#### [Work request]
Only the lines from the top of the listing below to the line that has "(426, 126) none" should be echoed, with both ends kept and pictures left out.

#### [Data for this exercise]

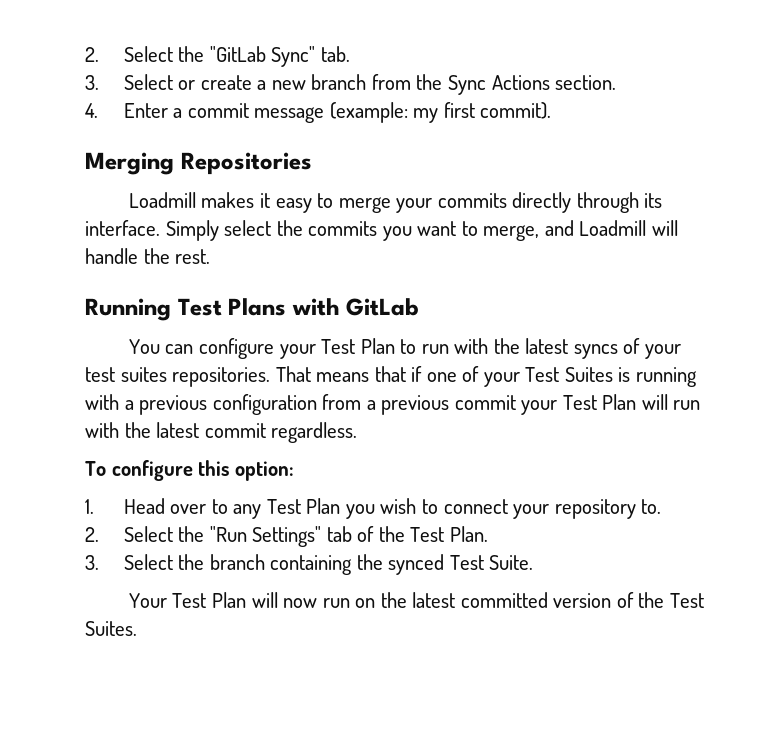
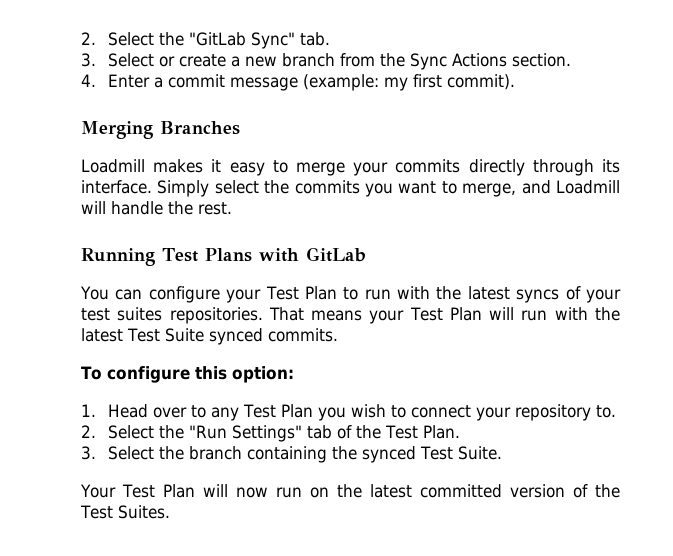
[180,152,312,175] Repositories -> [160,121,240,135] Branches
[374,366,697,387] [85,394,516,415] that if one of your Test Suites is running with a previous configuration from a previous commit -> (363, 315) none
[204,422,358,443] commit regardless. -> [127,328,338,345] Test Suite synced commits.

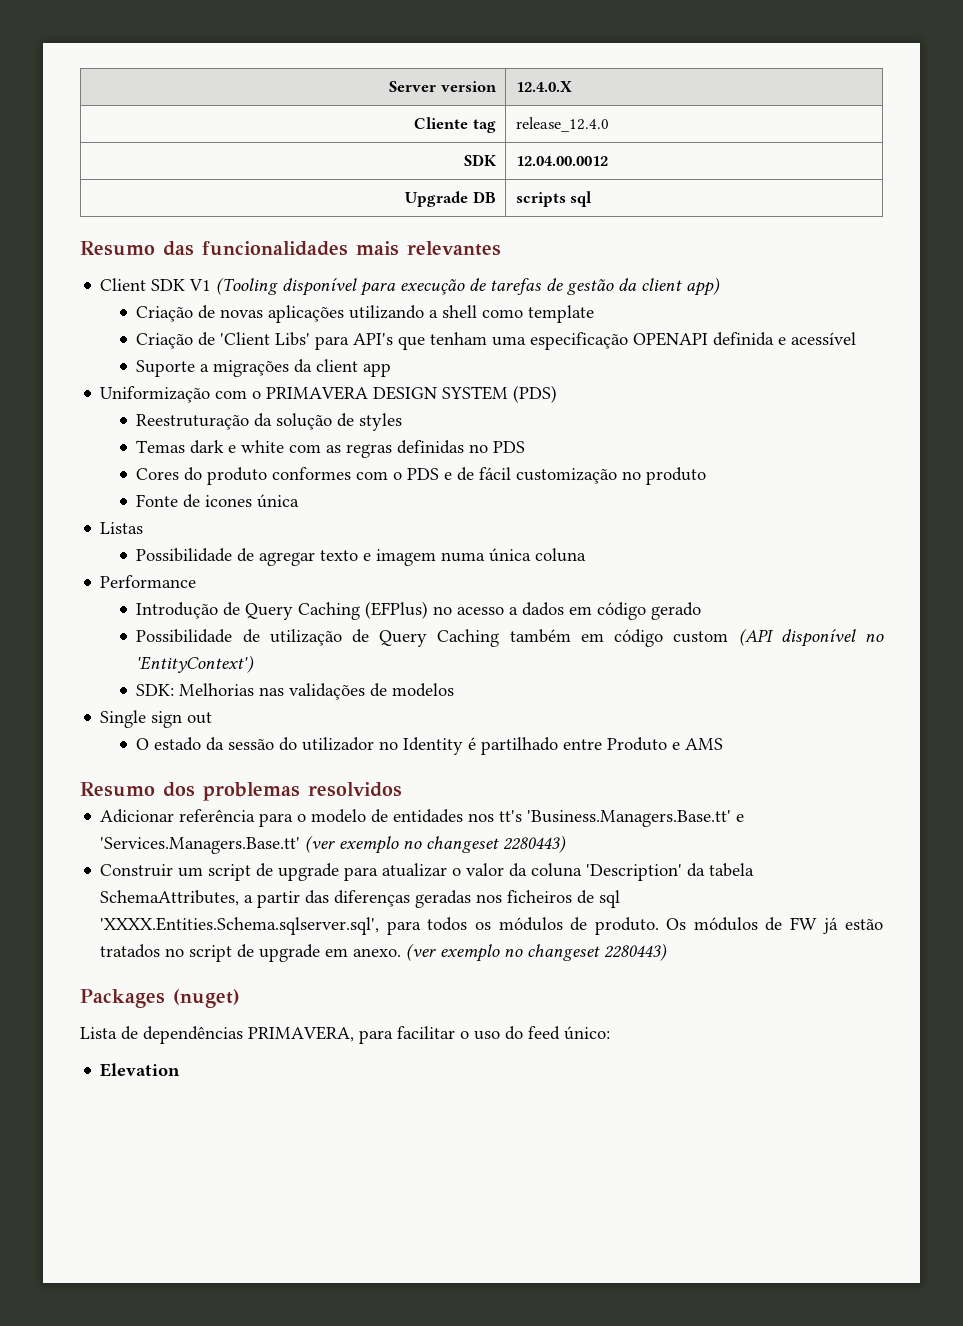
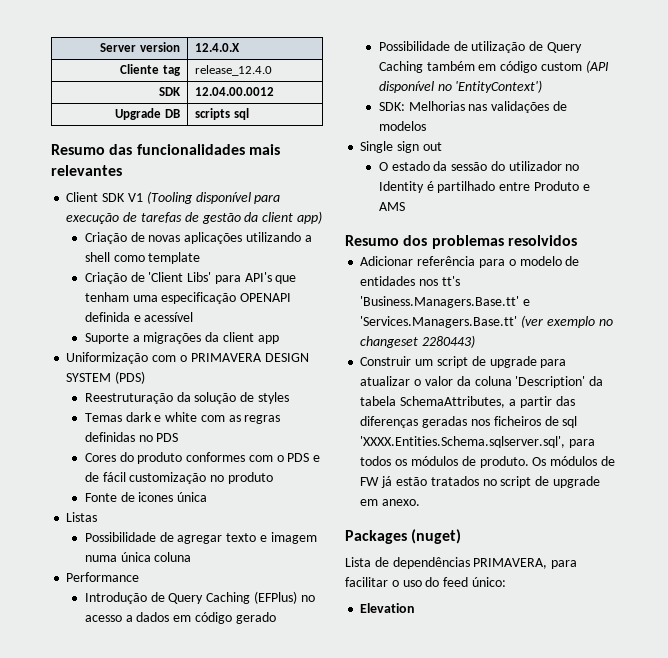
[406,943,668,962] (ver exemplo no changeset 2280443) -> (421, 502) none

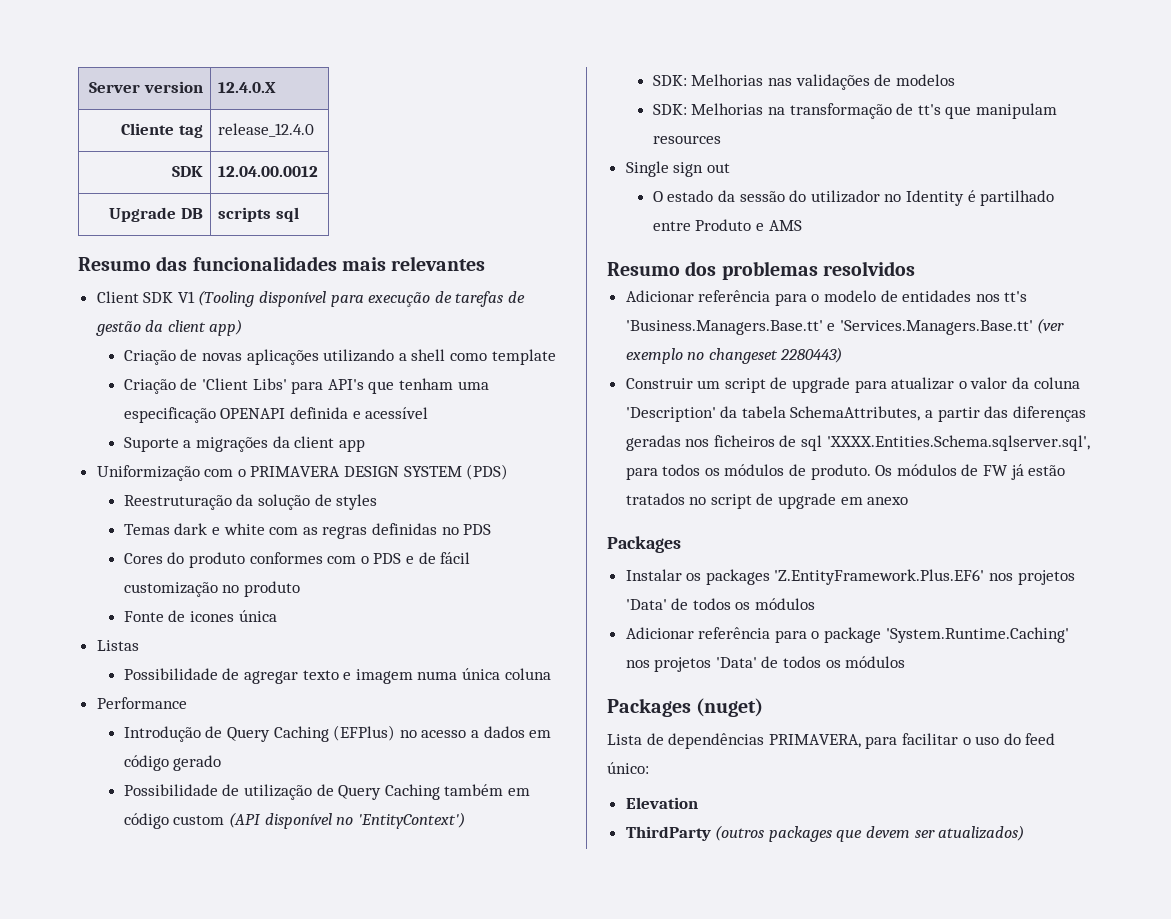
(426, 126) none -> [652,103,1057,119] [652,135,721,144] // SDK: Melhorias na transformação de tt's que manipulam resources
[382,499,421,506] anexo. -> [867,497,909,505] [607,536,681,553] [625,569,1075,585] [625,598,816,610] [625,627,1069,643] [625,656,906,672] anexo // Packages // Instalar os packages 'Z.EntityFramework.Plus.EF6' nos projetos 'Data' de todos os módulos // Adicionar referência para o package 'System.Runtime.Caching' nos projetos 'Data' de todos os módulos
(416, 608) none -> [625,825,1025,842] // ThirdParty (outros packages que devem ser atualizados)

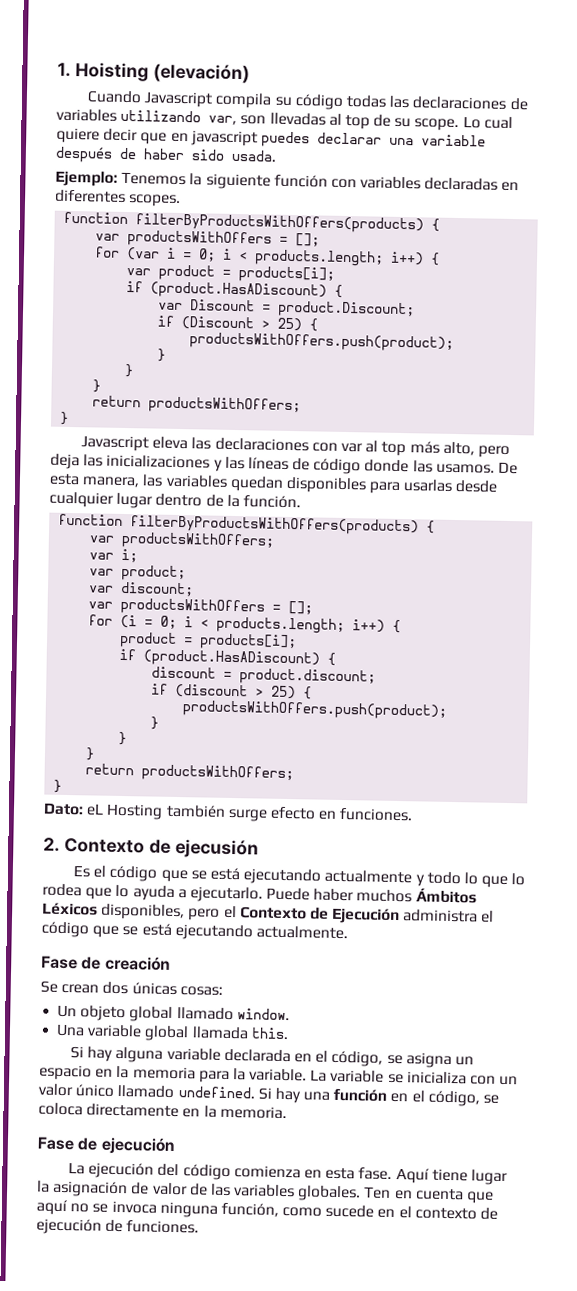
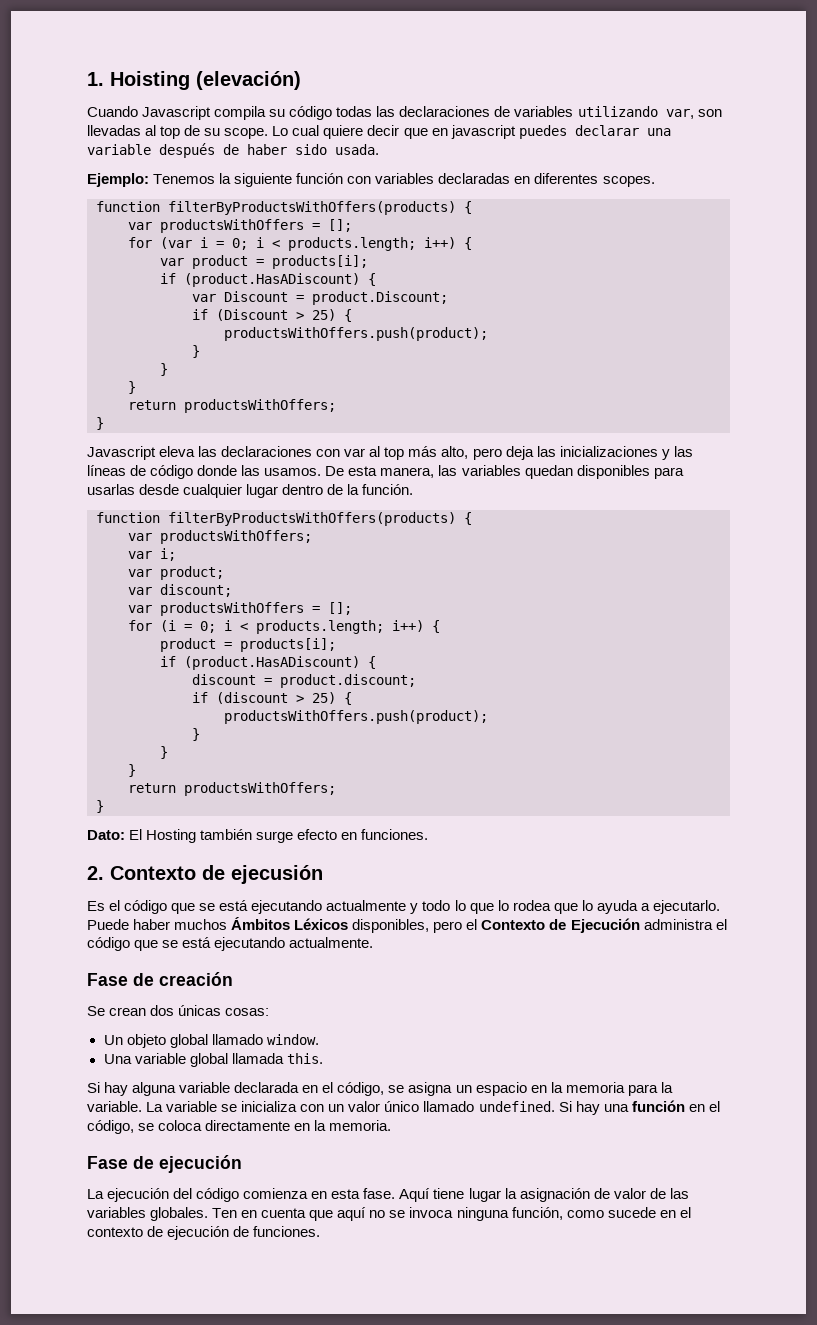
[86,803,105,816] eL -> [129,829,143,840] El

#### [Exercise result]
[180,152,312,175] Repositories -> [160,121,240,135] Branches
[374,366,697,387] [85,394,516,415] that if one of your Test Suites is running with a previous configuration from a previous commit -> (363, 315) none
[204,422,358,443] commit regardless. -> [127,328,338,345] Test Suite synced commits.

[406,943,668,962] (ver exemplo no changeset 2280443) -> (421, 502) none

(426, 126) none -> [652,103,1057,119] [652,135,721,144] // SDK: Melhorias na transformação de tt's que manipulam resources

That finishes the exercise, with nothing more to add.